(EXCERPTED RECORDS begins)

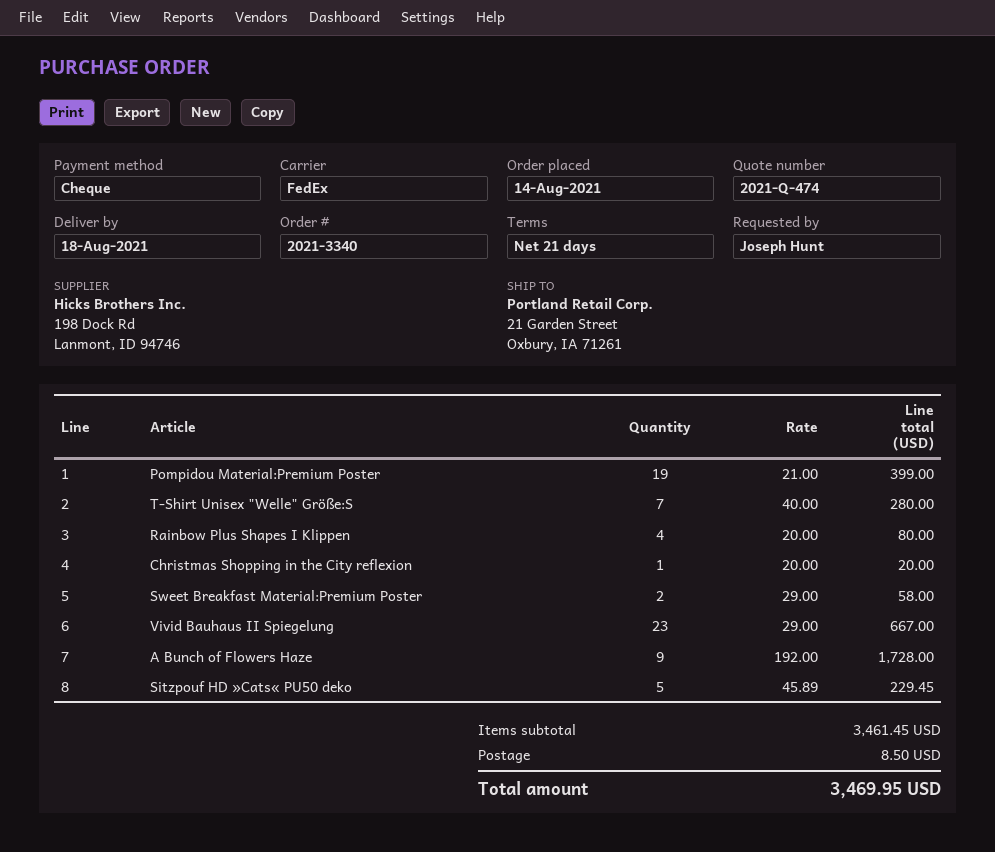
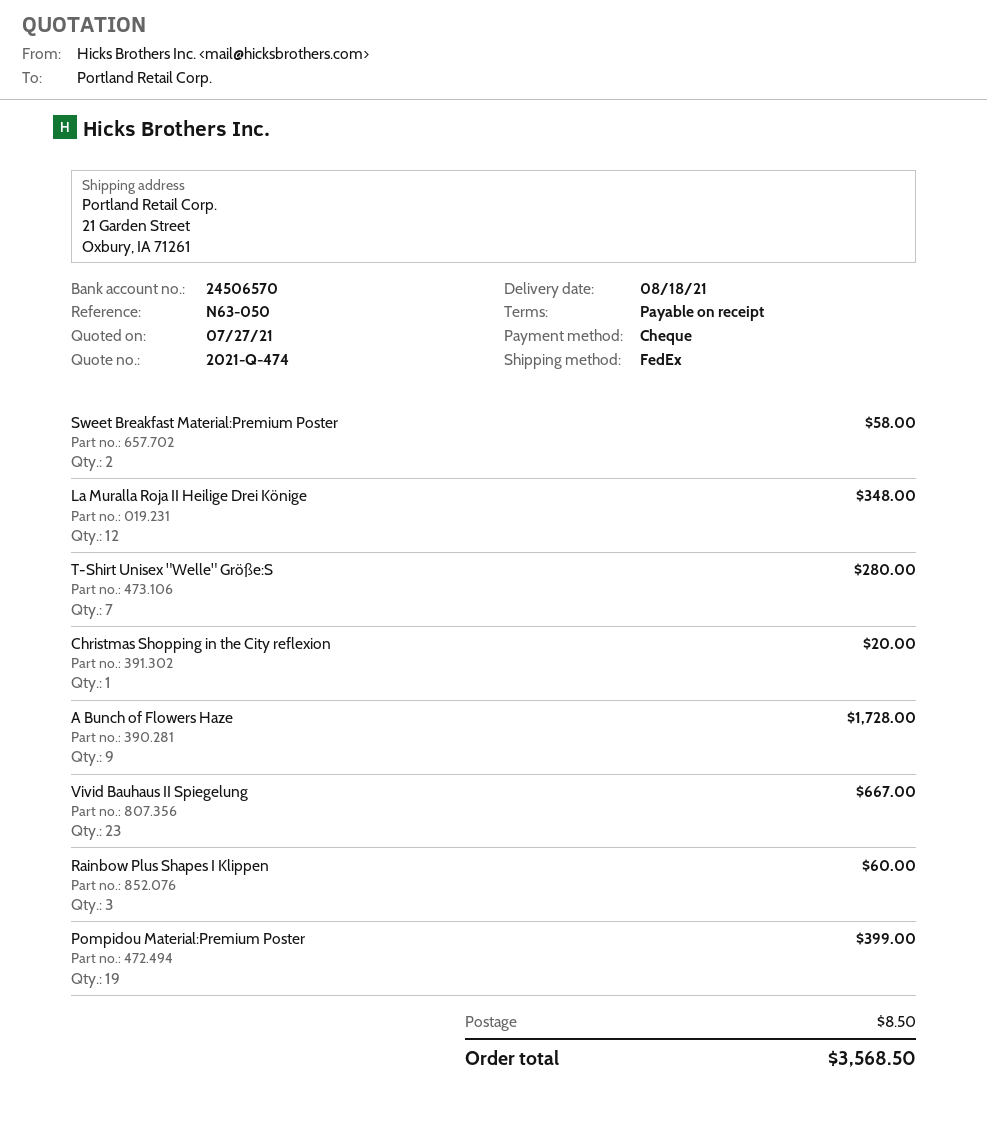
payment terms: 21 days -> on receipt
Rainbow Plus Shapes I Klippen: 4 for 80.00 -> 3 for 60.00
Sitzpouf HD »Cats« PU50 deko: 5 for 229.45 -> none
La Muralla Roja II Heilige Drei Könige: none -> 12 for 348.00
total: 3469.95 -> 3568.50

(EXCERPTED RECORDS ends)
(EXCERPTED RECORDS begins)

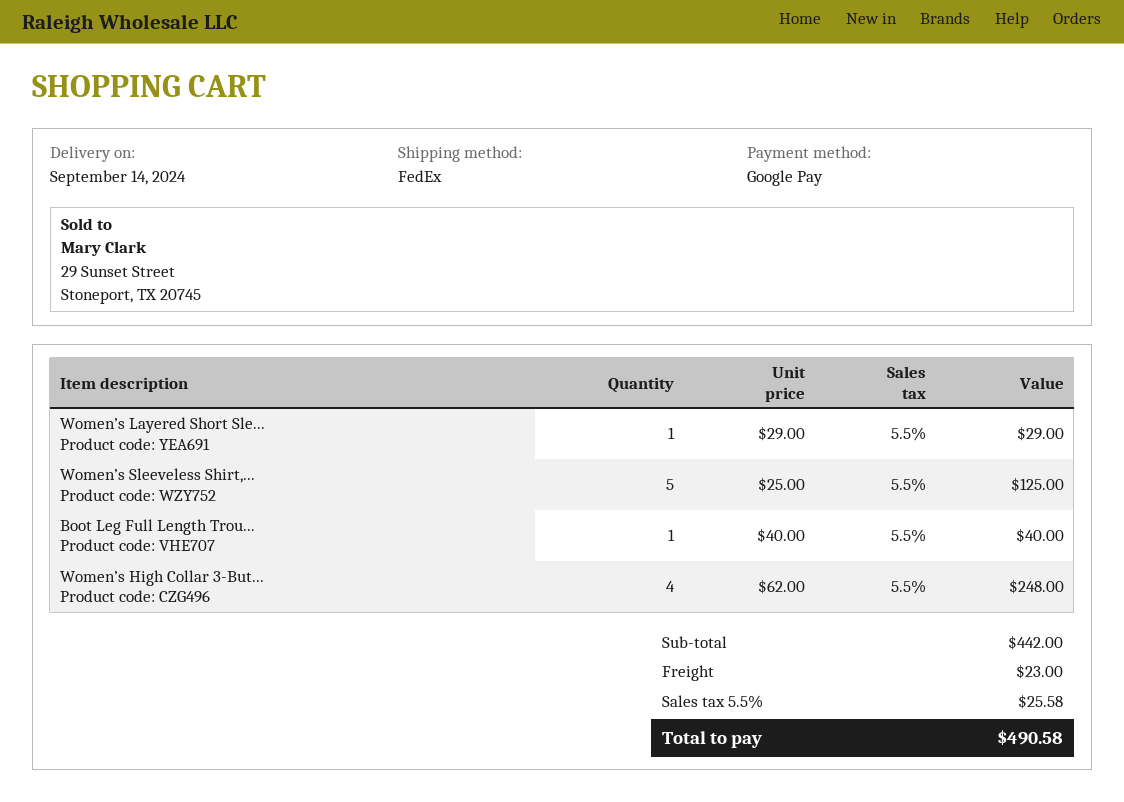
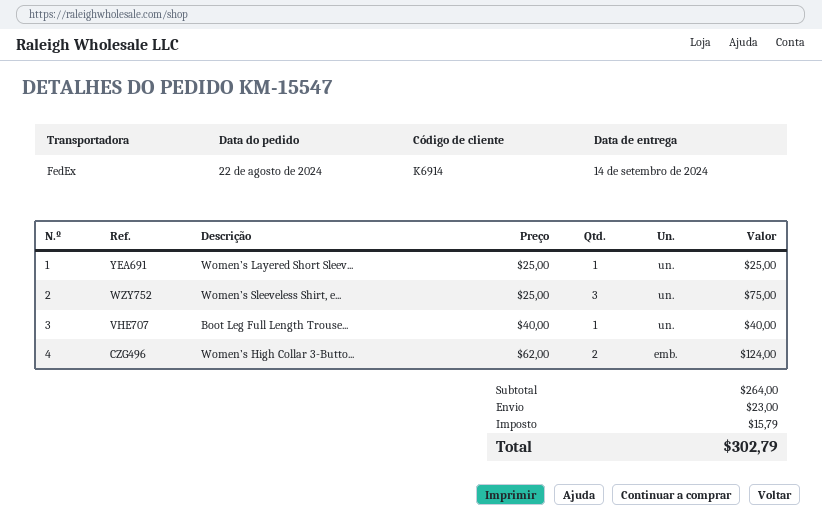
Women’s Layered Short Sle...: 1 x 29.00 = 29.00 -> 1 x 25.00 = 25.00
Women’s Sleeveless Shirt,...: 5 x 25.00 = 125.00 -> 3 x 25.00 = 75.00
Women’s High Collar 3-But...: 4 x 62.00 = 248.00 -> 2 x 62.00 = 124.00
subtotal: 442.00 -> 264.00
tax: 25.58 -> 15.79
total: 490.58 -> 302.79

(EXCERPTED RECORDS ends)
(EXCERPTED RECORDS begins)

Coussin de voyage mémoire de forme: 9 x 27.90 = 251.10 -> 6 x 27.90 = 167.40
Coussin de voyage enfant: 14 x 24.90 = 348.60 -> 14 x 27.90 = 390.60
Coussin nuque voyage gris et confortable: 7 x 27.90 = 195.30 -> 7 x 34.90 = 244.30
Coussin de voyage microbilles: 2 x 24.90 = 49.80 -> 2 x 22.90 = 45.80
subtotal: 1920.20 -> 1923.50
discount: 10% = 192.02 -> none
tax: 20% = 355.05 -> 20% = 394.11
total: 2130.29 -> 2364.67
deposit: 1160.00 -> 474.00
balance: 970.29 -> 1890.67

(EXCERPTED RECORDS ends)

> _WHAT YOU SHOULD DO_:
Copy back the listing above exactly, but only from the line with "Coussin de voyage microbilles: 2" through the line with "balance: 970.29 -> 1890.67", both ends included.

> _ANSWER TO THE PROBLEM_:
Coussin de voyage microbilles: 2 x 24.90 = 49.80 -> 2 x 22.90 = 45.80
subtotal: 1920.20 -> 1923.50
discount: 10% = 192.02 -> none
tax: 20% = 355.05 -> 20% = 394.11
total: 2130.29 -> 2364.67
deposit: 1160.00 -> 474.00
balance: 970.29 -> 1890.67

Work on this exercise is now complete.